#### [Data shown]
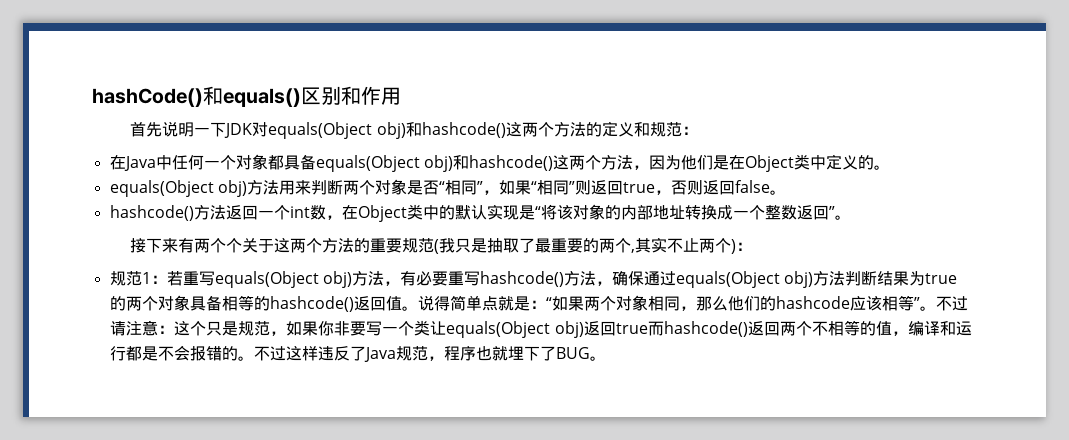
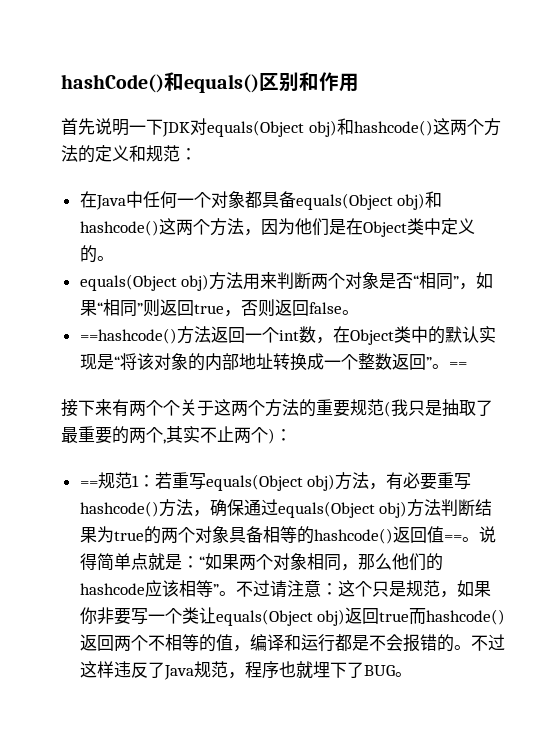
[109,205,194,221] hashcode() -> [79,328,177,344] ==hashcode()
(851, 217) none -> [448,362,467,368] ==
(753, 246) none -> [79,481,98,487] ==
(402, 303) none -> [443,535,462,541] ==

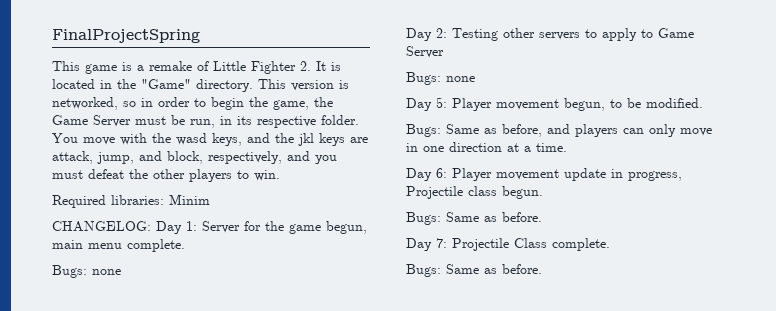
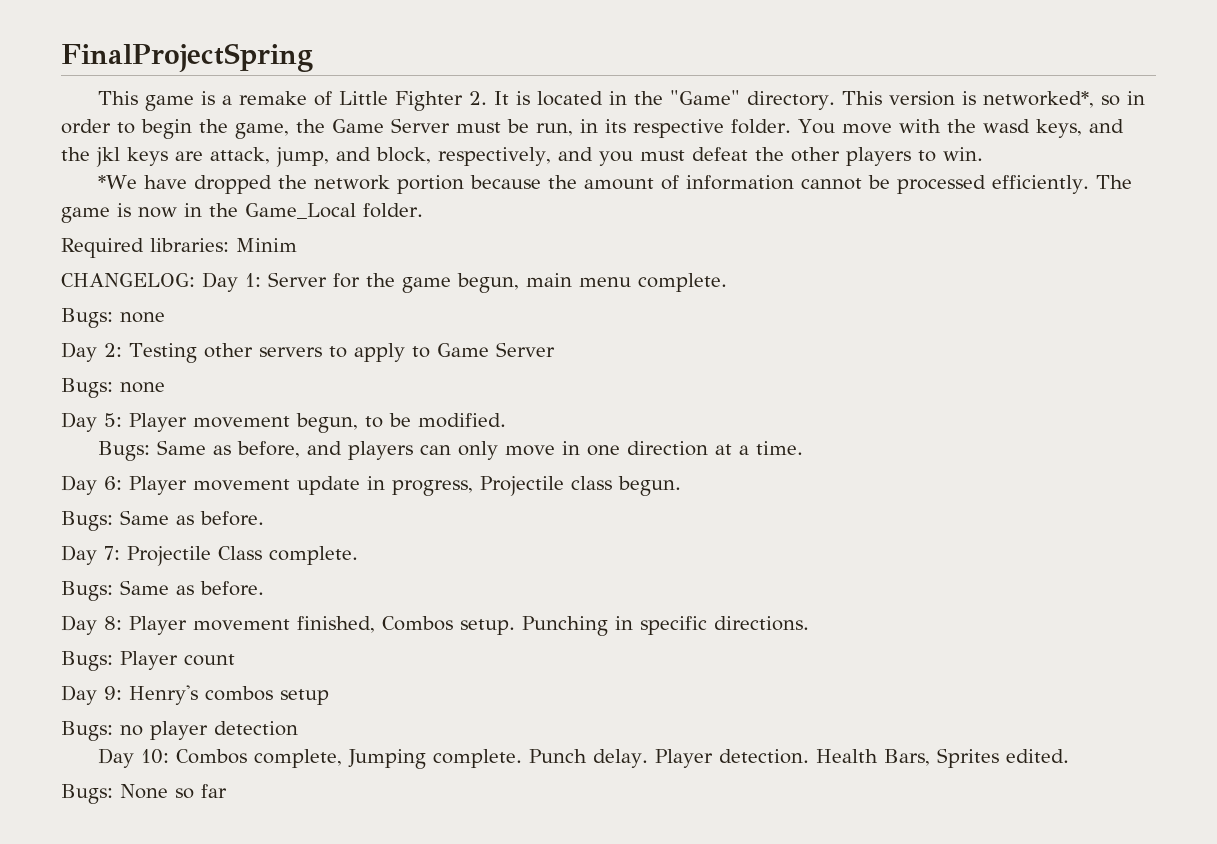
[52,97,118,110] networked, -> [983,91,1095,108] networked*,
(280, 175) none -> [98,175,1133,194] [61,203,423,223] // *We have dropped the network portion because the amount of information cannot be processed efficiently. The game is now in the Game_Local folder.
(542, 269) none -> [61,615,809,636] [61,651,235,671] [61,685,329,705] [61,721,298,741] [98,748,1070,769] [61,784,227,804] // Day 8: Player movement finished, Combos setup. Punching in specific directions. // Bugs: Player count // Day 9: Henry's combos setup // Bugs: no player detection // Day 10: Combos complete, Jumping complete. Punch delay. Player detection. Health Bars, Sprites edited. // Bugs: None so far

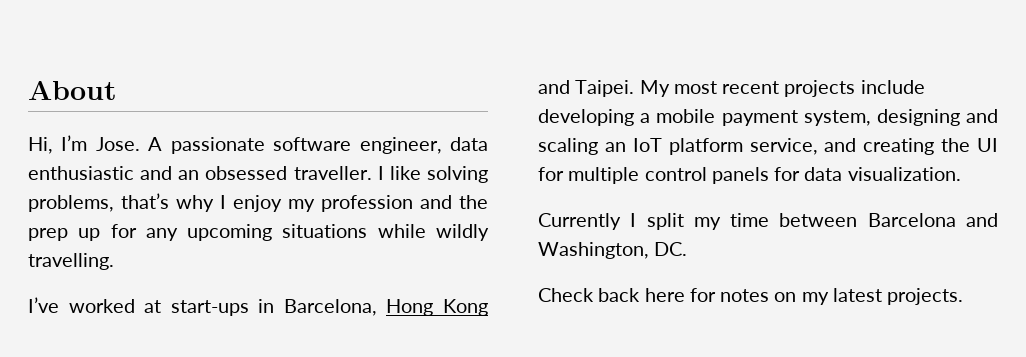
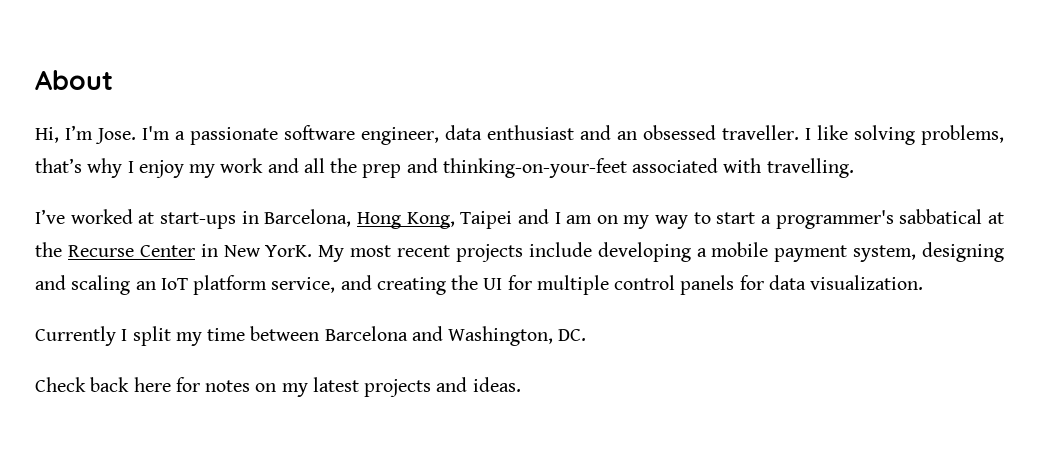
[148,137,163,151] A -> [142,126,185,140] I'm a
[28,166,134,180] enthusiastic -> [487,125,574,140] enthusiast
[321,195,488,212] [28,224,489,241] profession and the prep up for any upcoming situations while wildly -> [220,158,762,178] work and all the prep and thinking-on-your-feet associated with
[442,299,488,316] [538,80,635,97] Kong and Taipei. -> [406,209,1004,229] [35,242,313,257] Kong, Taipei and I am on my way to start a programmer's sabbatical at the Recurse Center in New YorK.
[887,288,964,305] projects. -> [364,377,521,397] projects and ideas.

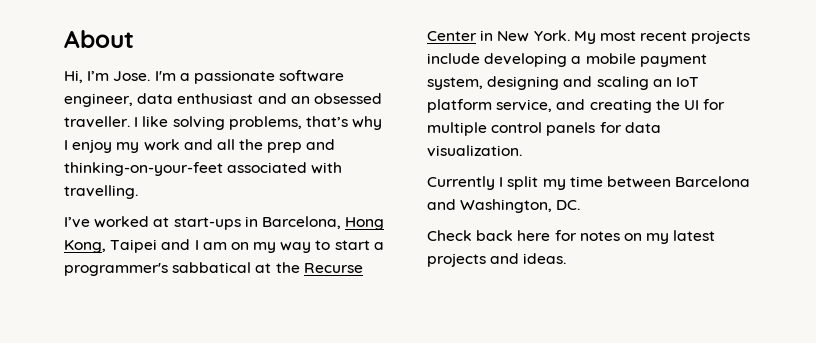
[265,245,313,257] YorK. -> [533,30,570,41] York.

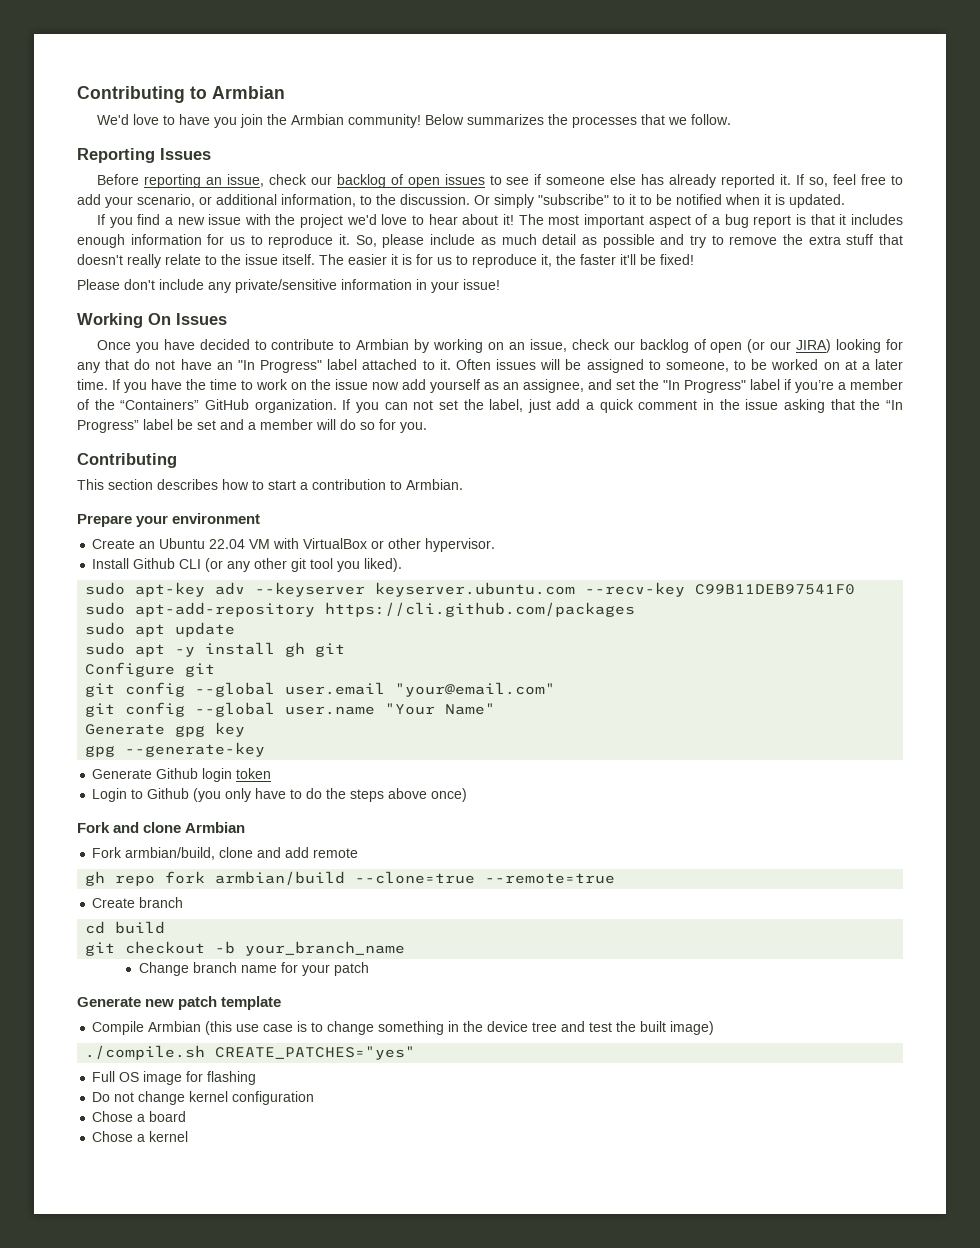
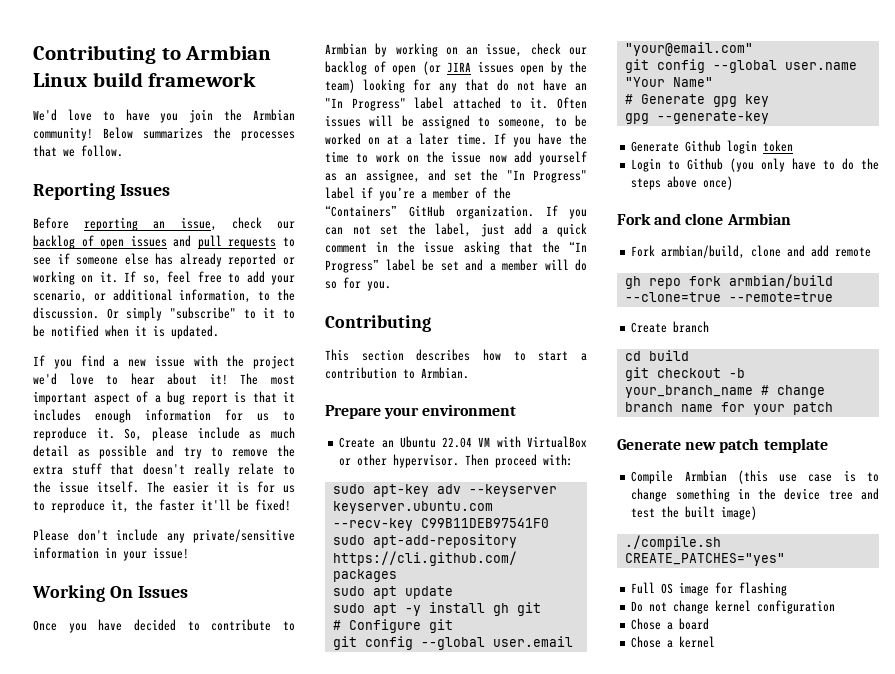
(285, 92) none -> [33,72,257,87] Linux build framework
(485, 179) none -> [173,235,277,249] and pull requests
(776, 181) none -> [283,257,295,265] [33,271,94,285] or working on
[770,339,832,353] our JIRA) -> [447,61,587,75] [325,79,355,93] JIRA issues open by the team)
[92,558,403,572] // Install Github CLI (or any other git tool you liked). -> [465,454,574,468] Then proceed with:
(346, 650) none -> [332,620,341,630] #
(496, 709) none -> [624,94,633,104] #
[139,962,190,976] // Change -> [760,385,825,398] # change

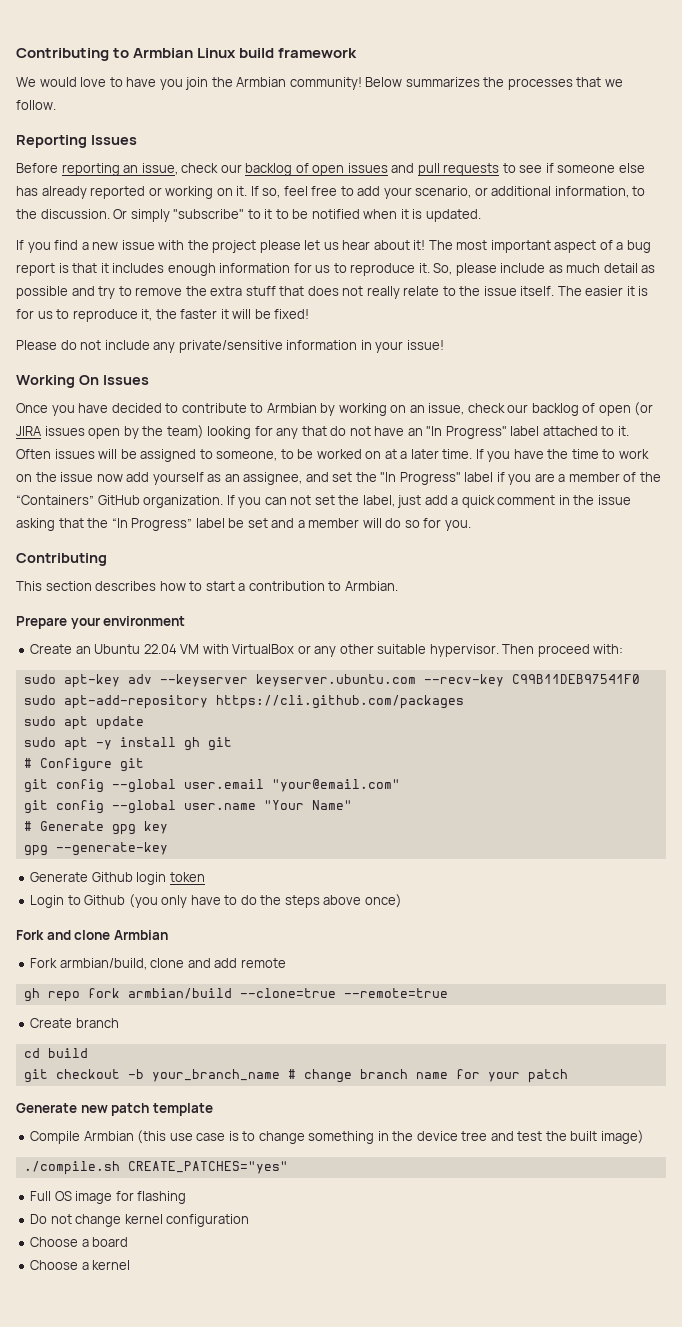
[33,109,57,121] We'd -> [16,77,77,87] We would
[33,373,119,385] we'd love to -> [259,240,339,253] please let us
[143,463,185,475] doesn't -> [307,286,364,296] does not
[201,499,231,510] it'll -> [220,309,252,319] it will
[77,529,108,541] don't -> [60,340,102,350] do not
[379,187,415,201] you’re -> [508,473,555,485] you are
[357,454,388,466] other -> [314,644,427,657] any other suitable
[631,618,662,630] Chose -> [30,1237,79,1247] Choose
[631,636,662,648] Chose -> [30,1260,79,1270] Choose

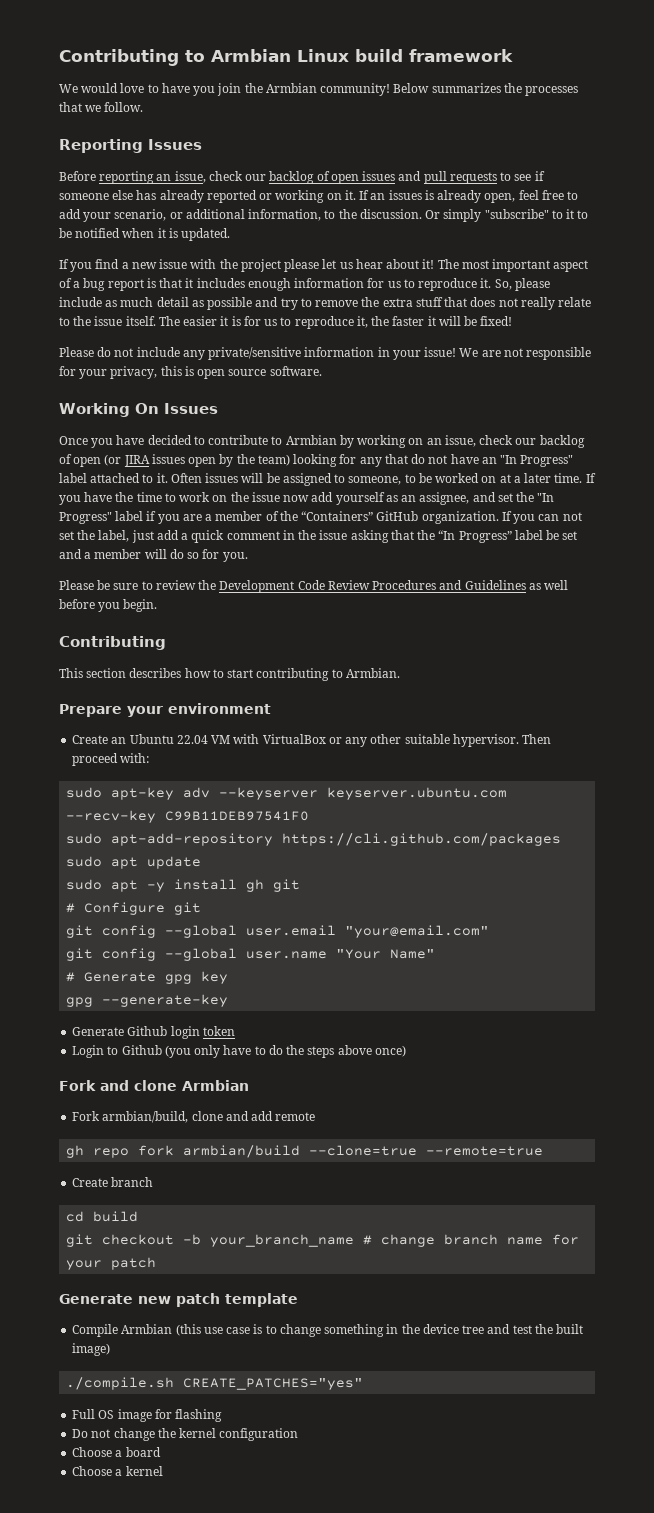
[262,188,281,198] so, -> [370,190,516,203] an issues is already open,
(444, 345) none -> [459,347,592,360] [59,366,322,379] We are not responsible for your privacy, this is open source software.
(471, 525) none -> [59,580,569,593] [59,599,158,612] // Please be sure to review the Development Code Review Procedures and Guidelines as well before you begin.
[238,581,325,591] a contribution -> [256,668,330,681] contributing
(122, 1220) none -> [157,1428,176,1438] the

#### [Requirement]
Gather up, from the records above, each line where the word "Chose" appears.

#### [Reply]
[631,618,662,630] Chose -> [30,1237,79,1247] Choose
[631,636,662,648] Chose -> [30,1260,79,1270] Choose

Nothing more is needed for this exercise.